» **Requirement**:
Collect from the data below each line with "border".

-------- Record set

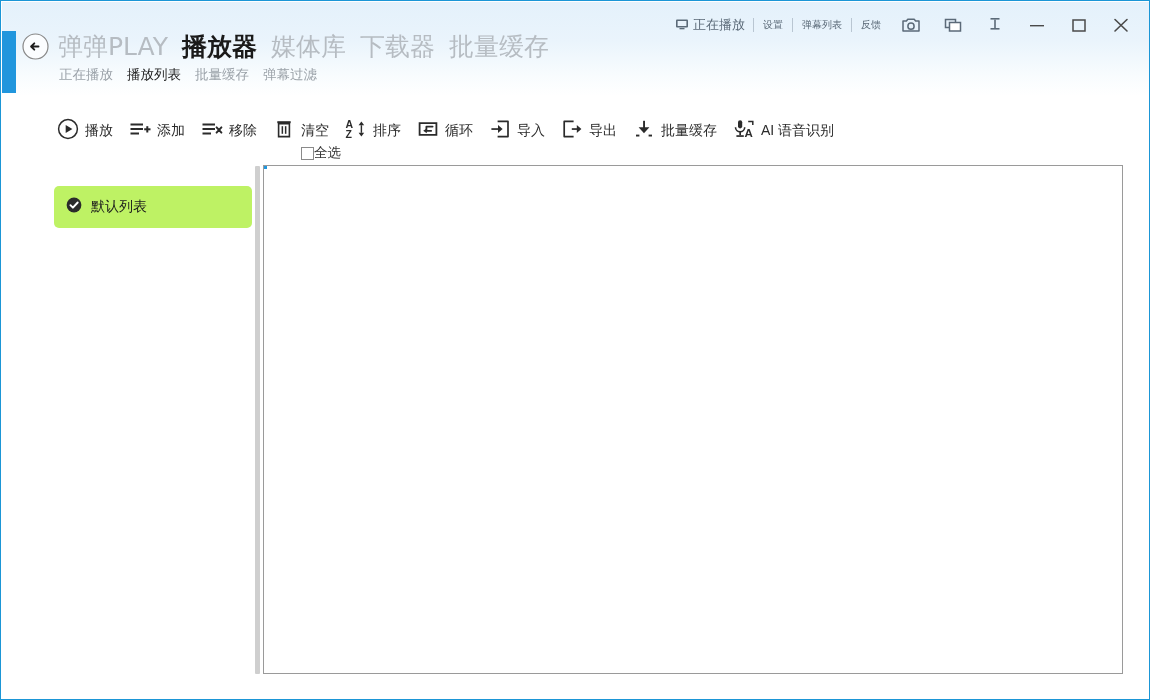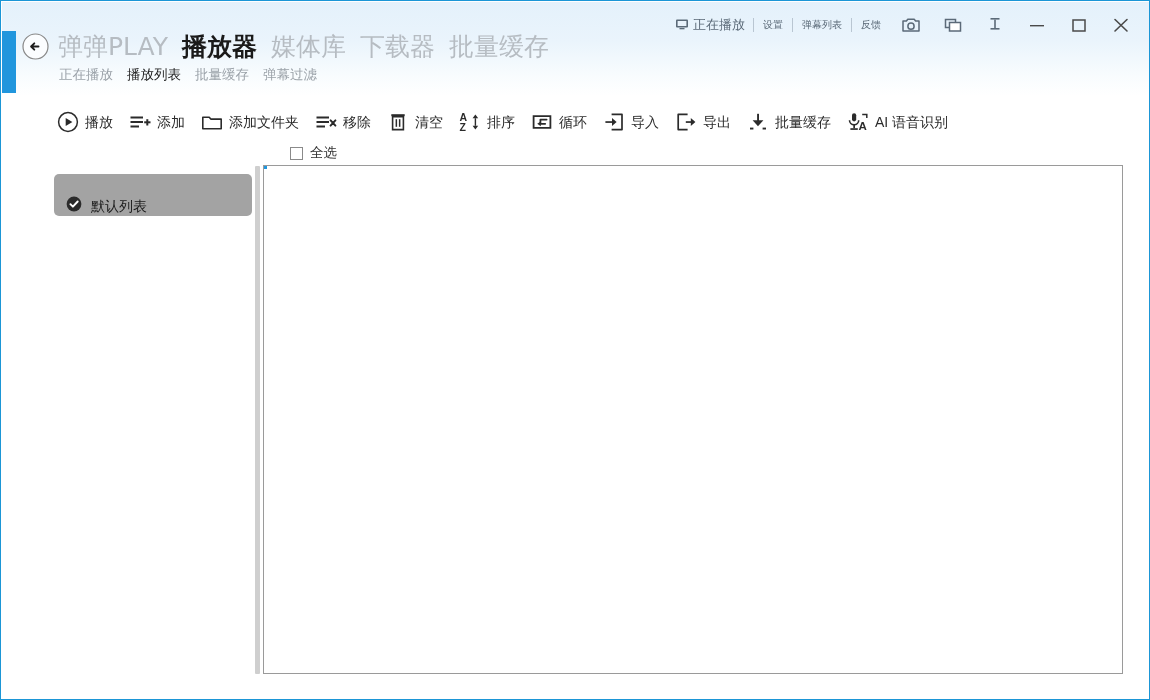--- a/index.html
+++ b/index.html
@@ -65,43 +65,43 @@
   }
   .win-icon{
     width:42px;height:30px;display:flex;align-items:center;justify-content:center;
   }
   
   .toolbar{
     position:absolute;left:0;top:103px;height:36px;
     display:flex;align-items:center;white-space:nowrap;
   }
   .tb-item{
-    display:flex;align-items:center;gap:6px;height:36px;
+    display:flex;align-items:flex-end;gap:6px;height:36px;
     padding:0 8px;
   }
   .tb-item:first-child{padding-left:56px;}
   .tb-label{font-size:14px;color:#2b2b2b;line-height:20px;}
   .tb-ico{width:22px;height:22px;display:block;}
   
   .selectall{
-    position:absolute;left:269px;top:143px;
-    display:flex;align-items:center;gap:7px;padding-left:20px;
+    position:absolute;left:280px;top:143px;
+    display:flex;align-items:center;padding-left:20px;
   }
   .cbox{
     width:13px;height:13px;box-sizing:border-box;
     border:1px solid #8a8a8a;background:#fff;
   }
   .selectall-label{font-size:13.5px;color:#333;}
   .sidebar{
     position:absolute;left:48px;top:165px;width:206px;height:508px;
   }
   .list-item{
-    position:absolute;left:5px;top:8px;width:198px;height:42px;
-    background:#a3a3a3;border-radius:5px;
-    display:flex;align-items:flex-end;gap:9px;padding-left:12px;
+    position:absolute;left:5px;top:20px;width:198px;height:42px;
+    background:#bef264;border-radius:5px;
+    display:flex;align-items:center;gap:9px;padding-left:12px;
     box-sizing:border-box;
   }
   .list-item-label{font-size:14px;color:#1c1c1c;}
   .splitter{
     position:absolute;left:254px;top:165px;width:5px;height:508px;
     background:#cfcfcf;border-radius:1px;
   }
   .content-box{
     position:absolute;left:262px;top:164px;width:860px;height:509px;
     box-sizing:border-box;
@@ -225,28 +225,20 @@
           <rect x="1.5" y="5.5" width="12.5" height="2" fill="#2b2b2b"></rect>
           <rect x="1.5" y="10" width="12.5" height="2" fill="#2b2b2b"></rect>
           <rect x="1.5" y="14.5" width="8.5" height="2" fill="#2b2b2b"></rect>
           <rect x="15.2" y="10.3" width="6.3" height="2" fill="#2b2b2b"></rect>
           <rect x="17.3" y="8.2" width="2" height="6.3" fill="#2b2b2b"></rect>
         </svg>
       </span>
       <span class="tb-label">添加</span>
     </div>
 
-    <div class="tb-item">
-      <span class="tb-ico">
-        <svg width="22" height="22" viewBox="0 0 22 22">
-          <path d="M1.8 6.2 h6.4 l1.6 1.9 h10.4 v9.6 h-18.4 Z" fill="none" stroke="#2b2b2b" stroke-width="1.6" stroke-linejoin="round"></path>
-        </svg>
-      </span>
-      <span class="tb-label">添加文件夹</span>
-    </div>
 
     <div class="tb-item">
       <span class="tb-ico">
         <svg width="22" height="22" viewBox="0 0 22 22">
           <rect x="1.5" y="5.5" width="12.5" height="2" fill="#2b2b2b"></rect>
           <rect x="1.5" y="10" width="12.5" height="2" fill="#2b2b2b"></rect>
           <rect x="1.5" y="14.5" width="8.5" height="2" fill="#2b2b2b"></rect>
           <path d="M15.6 9.4 L20.4 14.6 M20.4 9.4 L15.6 14.6" stroke="#2b2b2b" stroke-width="2" stroke-linecap="round"></path>
         </svg>
       </span>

----------------

» **Task output**:
     width:13px;height:13px;box-sizing:border-box;
     border:1px solid #8a8a8a;background:#fff;
-    background:#a3a3a3;border-radius:5px;
+    background:#bef264;border-radius:5px;
     box-sizing:border-box;
     background:#cfcfcf;border-radius:1px;
     box-sizing:border-box;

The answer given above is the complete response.